2. The high bandwidth DDR dual inline memory module of claim 1, wherein the divided clock latch driver is configured to set an enable flag bit in the command to transition the command from a first length to a second length, wherein the first length is less than the second length.

3. The high bandwidth DDR dual inline memory module of claim 2, wherein the divided clock latch driver is configured to add additional information after the command of the first length to transition to the second length according to an enable flag bit.

4. The high bandwidth DDR dual inline memory module of claim 2, wherein said combined data buffer has a command decoder for stopping decoding said command when said command is of said first length; and further configured to continue decoding the command when the command is of the second length.

5. The high bandwidth DDR dual inline memory module of claim 1, wherein the divided clock latch driver is configured to set a plurality of enable flag bits in the command for converting the command from a first length to a third length, wherein the first length is less than the third length.

6. The high bandwidth DDR dual inline memory module of claim 5, wherein the divided clock latch driver is configured to add first additional information after the command of the first length to be converted to a second length according to the plurality of enable flag bits; and adding second additional information behind the command with the second length according to the plurality of enable flag bits to convert the command into the third length, wherein the second length is smaller than the third length.

7. A memory system comprising a CPU and a high bandwidth DDR dual inline memory module as claimed in any one of claims 1 to 6.

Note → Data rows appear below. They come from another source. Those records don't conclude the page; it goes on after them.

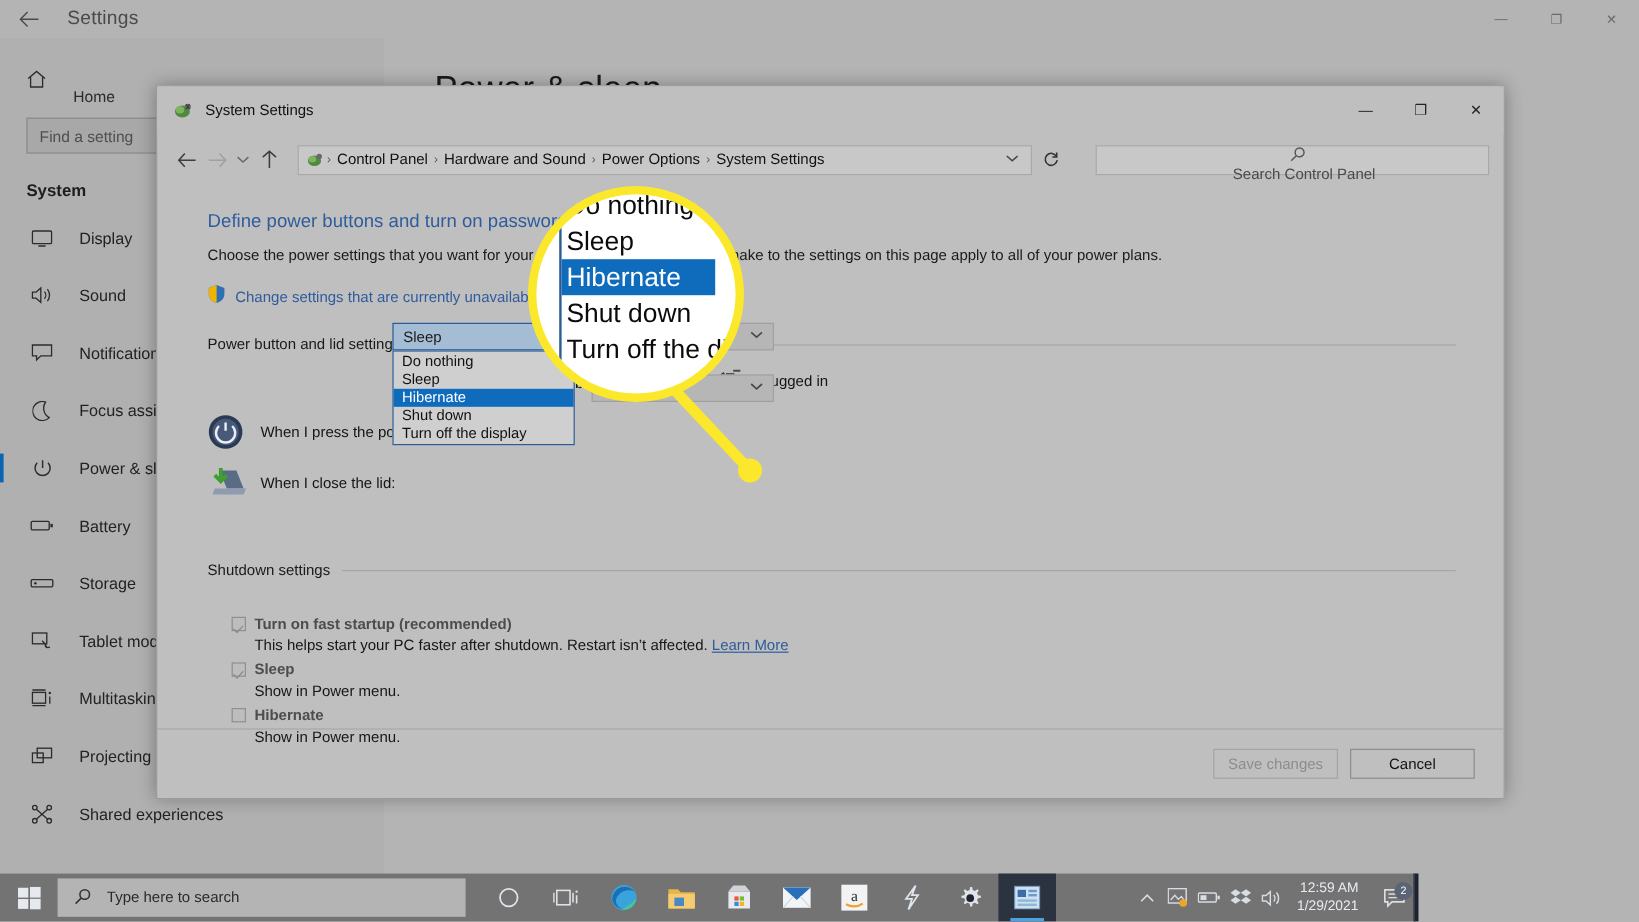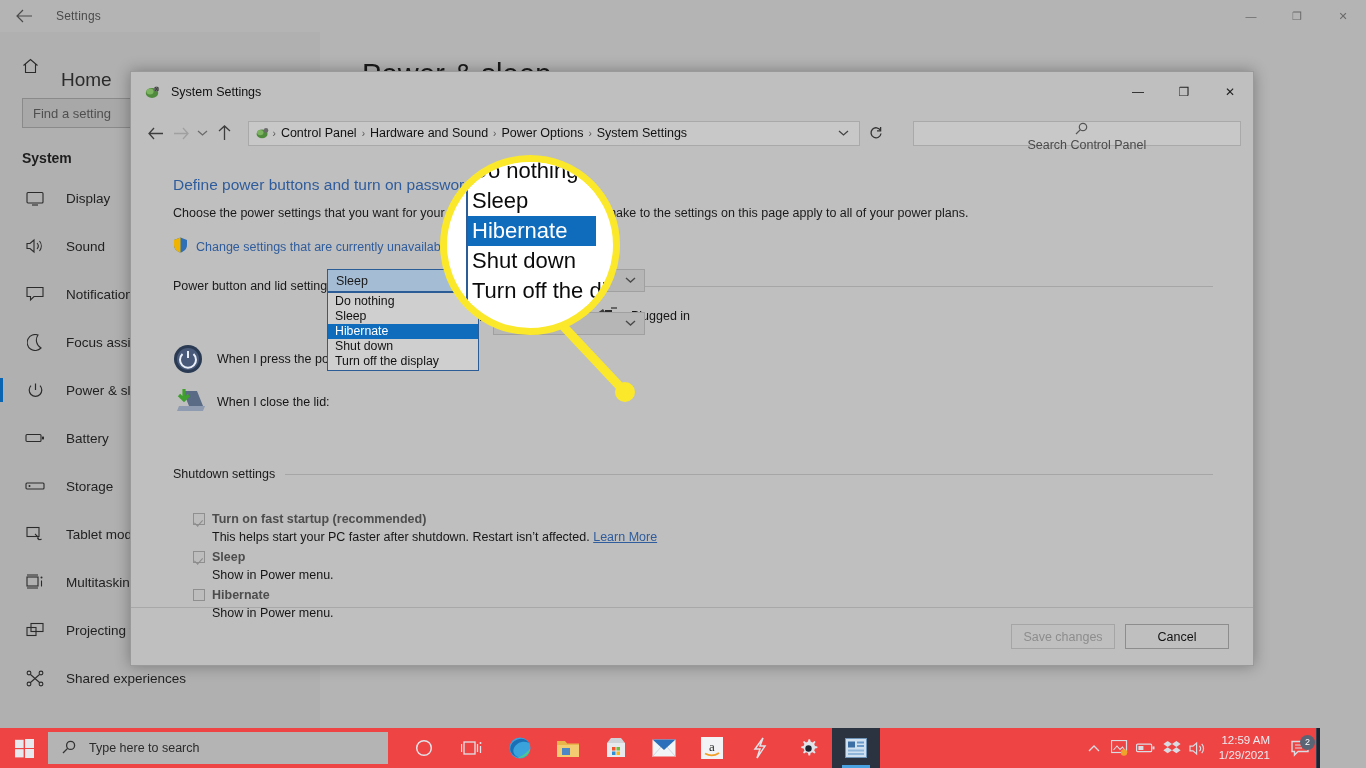--- a/index.html
+++ b/index.html
@@ -25,7 +25,7 @@
     color: #4a4a4a; font-size: 15px;
   }
   .settings-title {
-    font-size: 12px; color: #4a4a4a; margin-left: 8px; letter-spacing: .2px;
+    font-size: 16px; color: #4a4a4a; margin-left: 8px; letter-spacing: .2px;
   }
   .settings-wincontrols {
     position: absolute; right: 0; top: 0; height: 32px; display: flex;

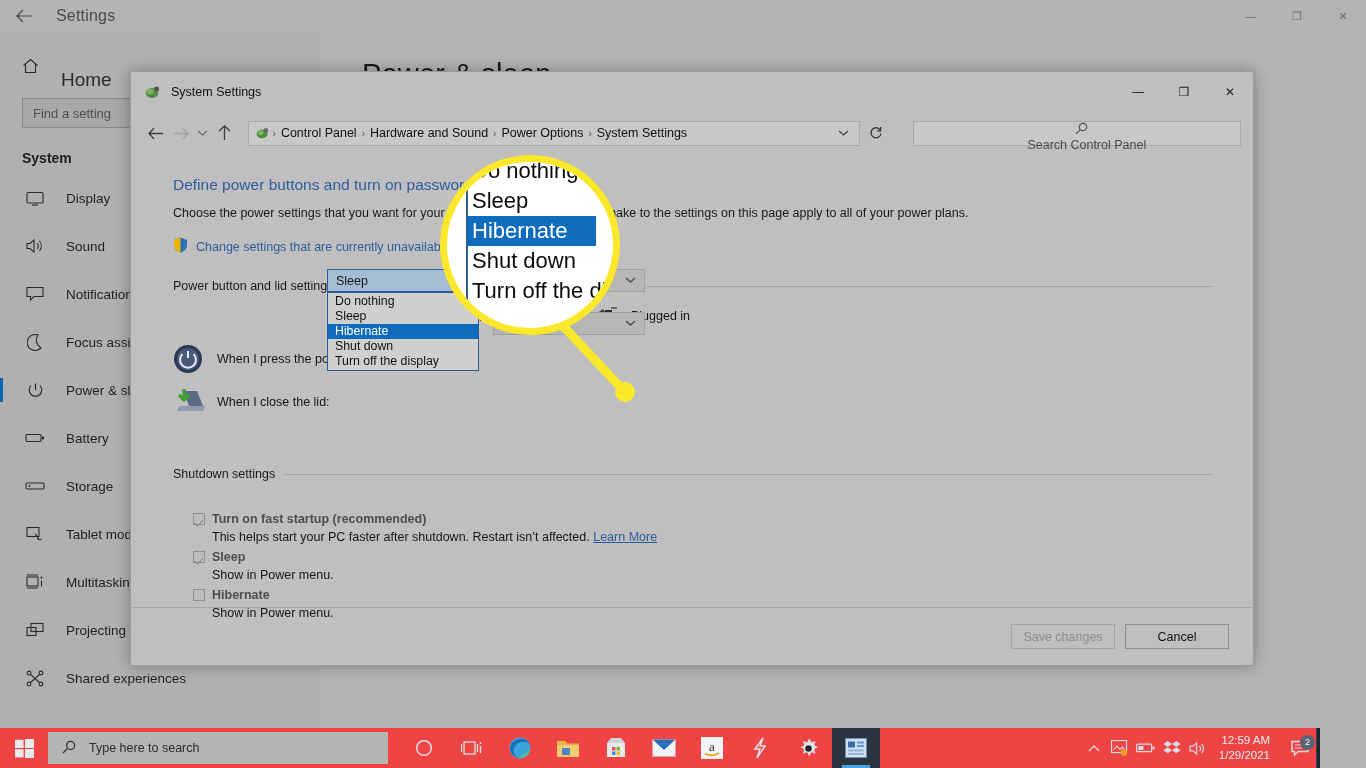--- a/index.html
+++ b/index.html
@@ -41,7 +41,7 @@
   .side-home {
     display: flex; align-items: center; height: 40px; padding-left: 22px; margin-top: 14px;
   }
-  .side-home .lbl { font-size: 19px; color: #2b2b2b; margin-left: 22px; margin-top: 28px; }
+  .side-home .lbl { font-size: 13px; color: #2b2b2b; margin-left: 22px; margin-top: 28px; }
   .find-setting {
     margin: 12px 0 0 22px; width: 270px; height: 30px;
     background: #a8a8a8; border: 1px solid #8a8a8a;

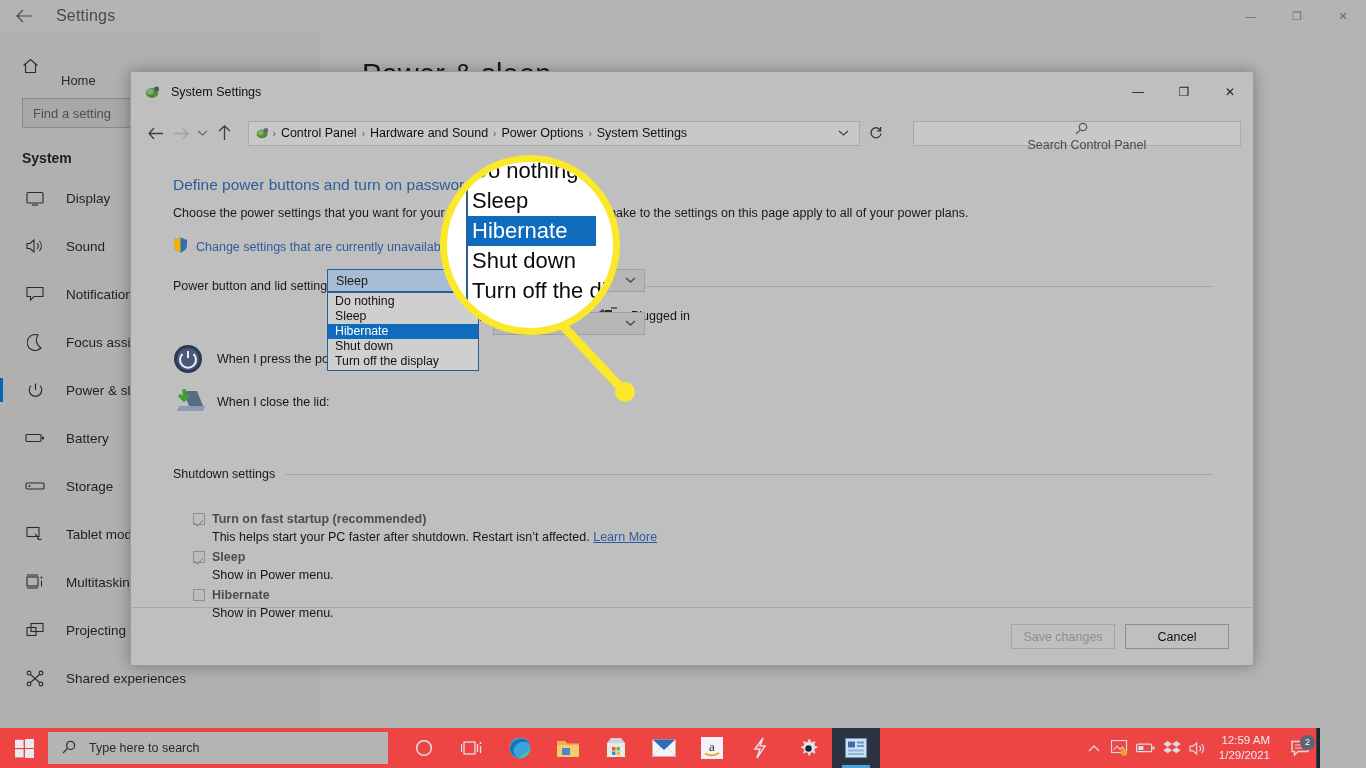--- a/index.html
+++ b/index.html
@@ -216,8 +216,8 @@
 
   
   .taskbar {
-    position: absolute; left: 0; bottom: 0; width: 1320px; height: 40px;
-    background: #ef4444; display: flex; align-items: center; text-align: right;
+    position: absolute; left: 0; bottom: 0; width: 1182px; height: 40px;
+    background: #737373; display: flex; align-items: center; text-align: right;
   }
   .start-btn {
     width: 48px; height: 40px; display: flex; align-items: center; justify-content: center;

8. A method of operation of a memory system comprising a host and a high bandwidth DDR dual inline memory module, the method of operation comprising:

The host sends a command to a frequency division clock latch driver of the high-bandwidth DDR dual inline memory module;

The frequency division clock latch driver determines whether to change the length of the command according to the received command and sends the command to a combined data buffer of the high-bandwidth DDR dual-in-line memory module;

The combined data buffer decodes according to the length of the command and performs an access operation on a plurality of DRAM chip particles of the high bandwidth DDR dual inline memory module according to the decoded command.

9. The method of operation of claim 8, wherein the determining whether to change the length of the command and send to the combined data buffer of the high bandwidth DDR dual inline memory module comprises:

When it is determined to change the length of the command, the divided clock latch driver sets at least one enable flag bit in the command and adds additional information after the command, converting the command from a first length to a second length, wherein the first length is less than the second length;

the divided clock latch driver sends the command of the second length to the combined data buffer;

When it is determined not to change the length of the command, the divided clock latch driver directly sends the command to the combined data buffer.

10. The method of operation of claim 9, wherein said decoding according to the length of the command comprises:

When the command is of the first length, the combined data buffer stops decoding the command;

when the command is of the second length, the combined data buffer continues to decode the command.

11. An electronic device comprising the high bandwidth DDR dual inline memory module of any one of claims 1 to 6;

Or the electronic device comprises:

A processor;

a memory communicatively coupled to the processor;

the memory stores instructions executable by the processor to enable the processor to perform the method of any one of claims 8 to 10.

12. A computer readable storage medium storing computer instructions which, when executed by a processor, implement the method of any one of claims 8 to 10.